Segment Start: Records supplied

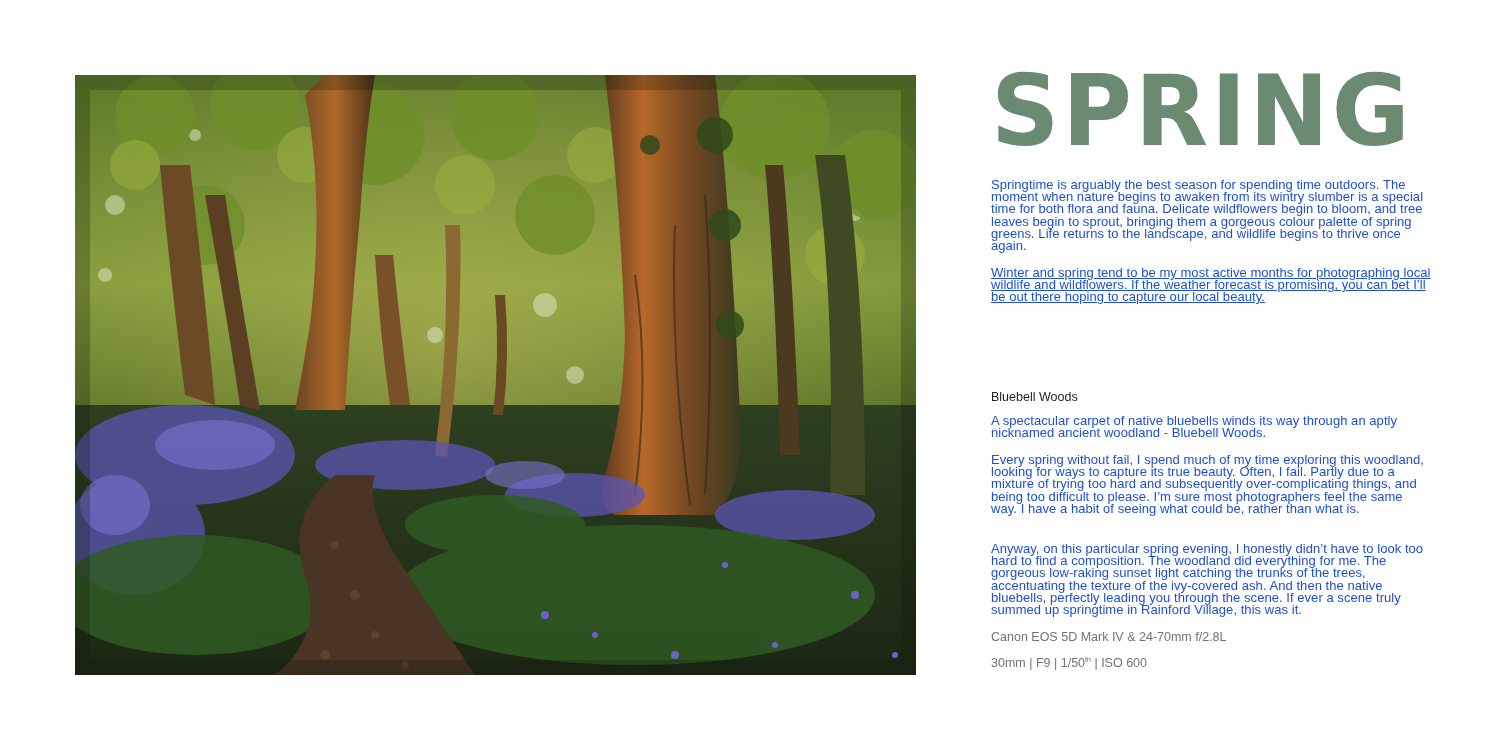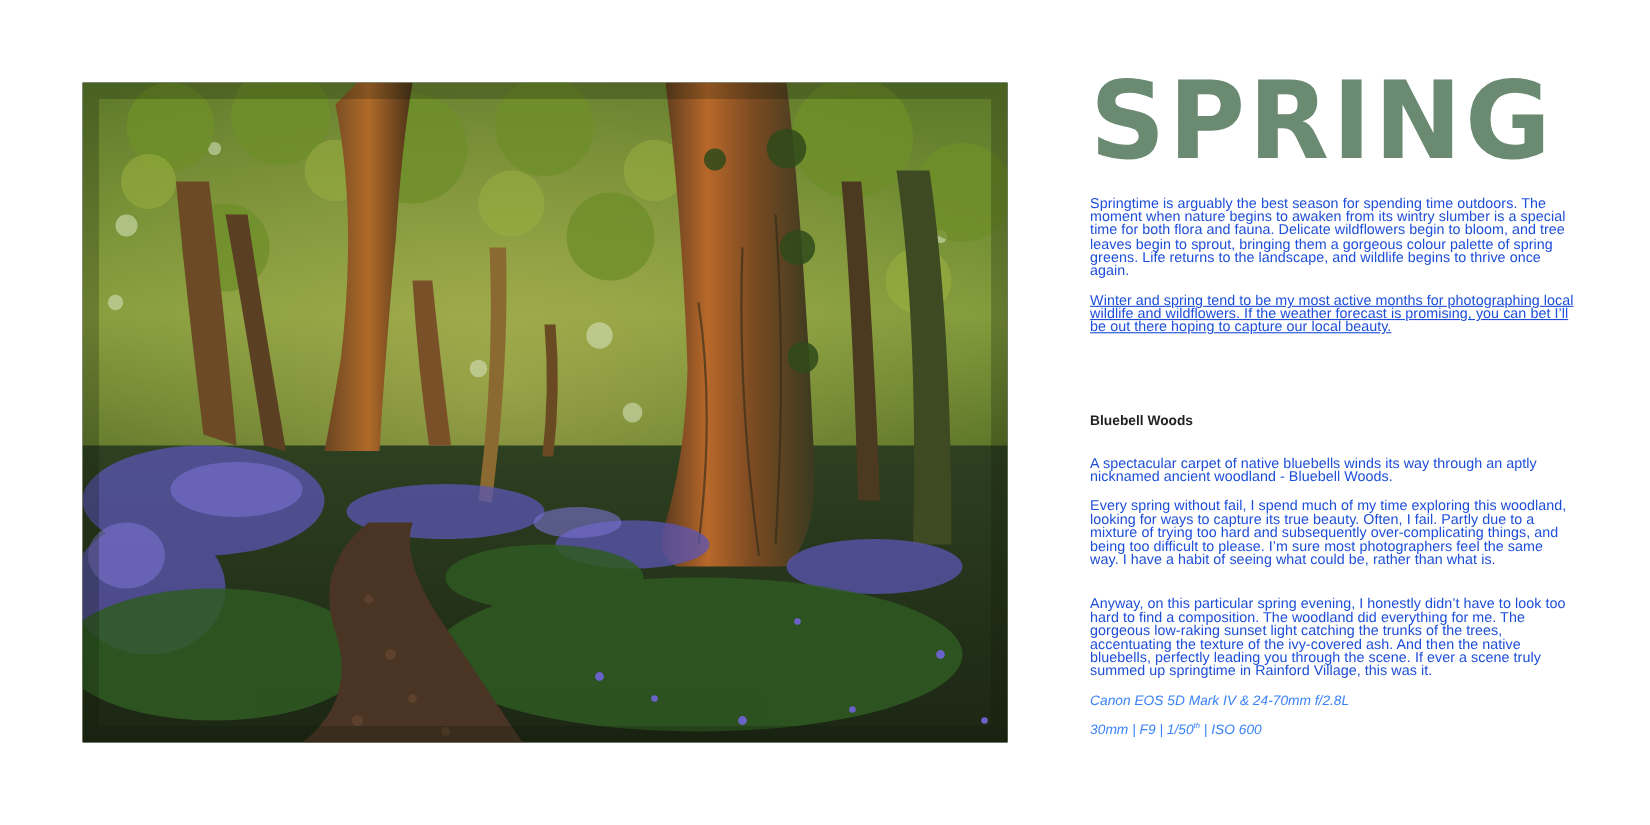--- a/index.html
+++ b/index.html
@@ -56,9 +56,9 @@
     .p2 { position: absolute; top: 205px; text-decoration: underline; }
     .sub-title {
       position: absolute;
-      top: 313px;
+      top: 328px;
       font-family: "Liberation Sans", sans-serif;
-      font-weight: bold;
+      font-weight: normal;
       font-size: 12.5px;
       color: #1f1f1f;
       margin: 0;

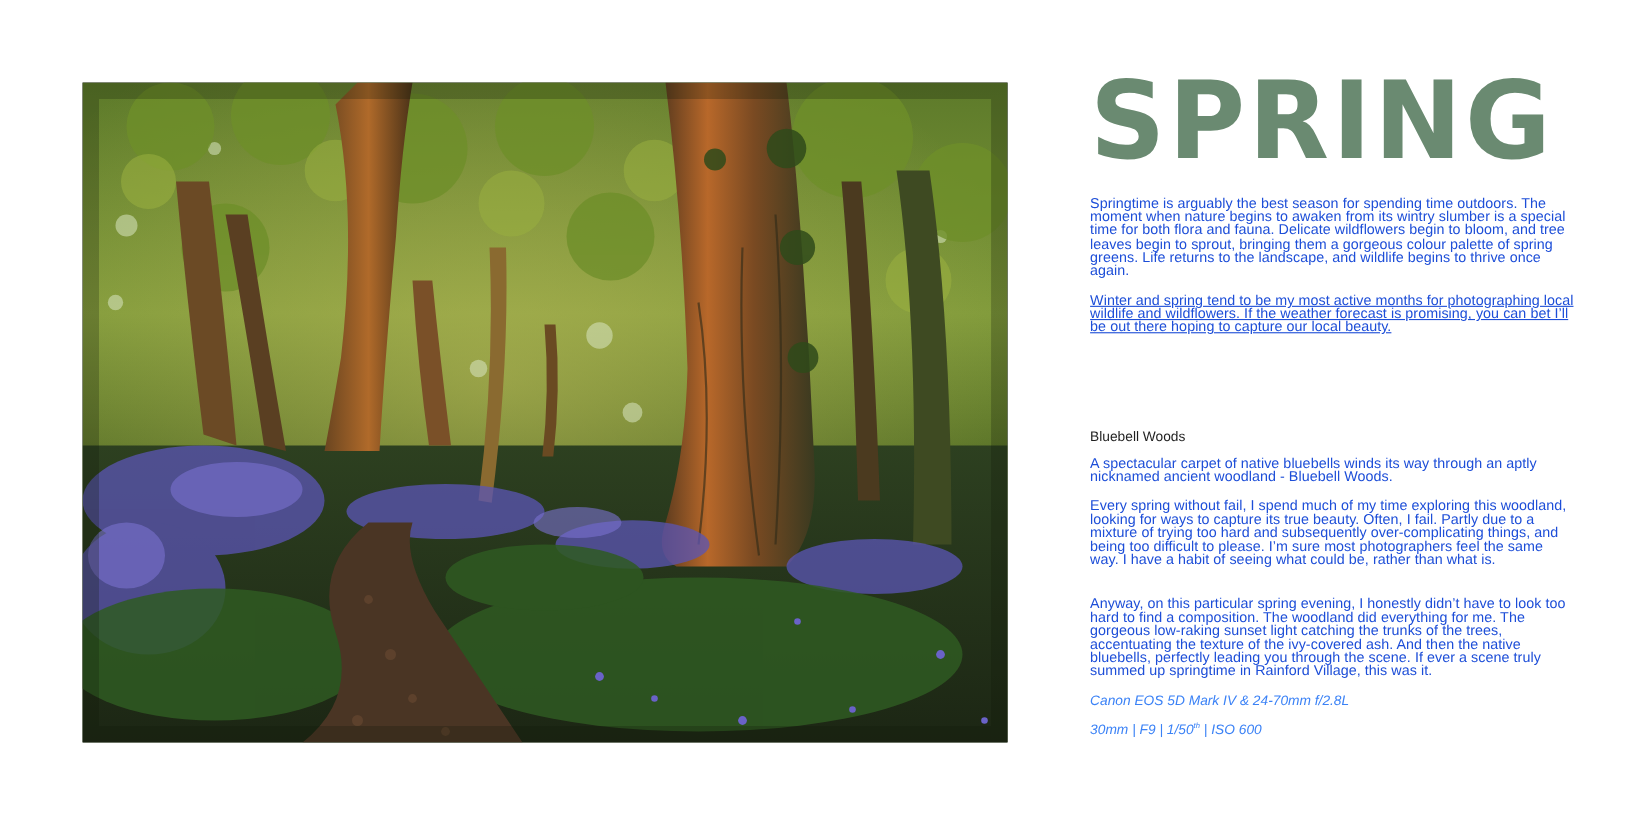--- a/index.html
+++ b/index.html
@@ -68,9 +68,8 @@
     .p5 { position: absolute; top: 481px; }
     .meta {
       position: absolute;
-      font-style: italic;
       font-size: 12.5px;
-      color: #3b82f6;
+      color: #737373;
       margin: 0;
     }
     .meta1 { top: 568px; }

Segment End: Records supplied

## Assignment
Every record above should be duplicated precisely, with the images removed.

## Task result
--- a/index.html
+++ b/index.html
@@ -56,9 +56,9 @@
     .p2 { position: absolute; top: 205px; text-decoration: underline; }
     .sub-title {
       position: absolute;
-      top: 313px;
+      top: 328px;
       font-family: "Liberation Sans", sans-serif;
-      font-weight: bold;
+      font-weight: normal;
       font-size: 12.5px;
       color: #1f1f1f;
       margin: 0;

--- a/index.html
+++ b/index.html
@@ -68,9 +68,8 @@
     .p5 { position: absolute; top: 481px; }
     .meta {
       position: absolute;
-      font-style: italic;
       font-size: 12.5px;
-      color: #3b82f6;
+      color: #737373;
       margin: 0;
     }
     .meta1 { top: 568px; }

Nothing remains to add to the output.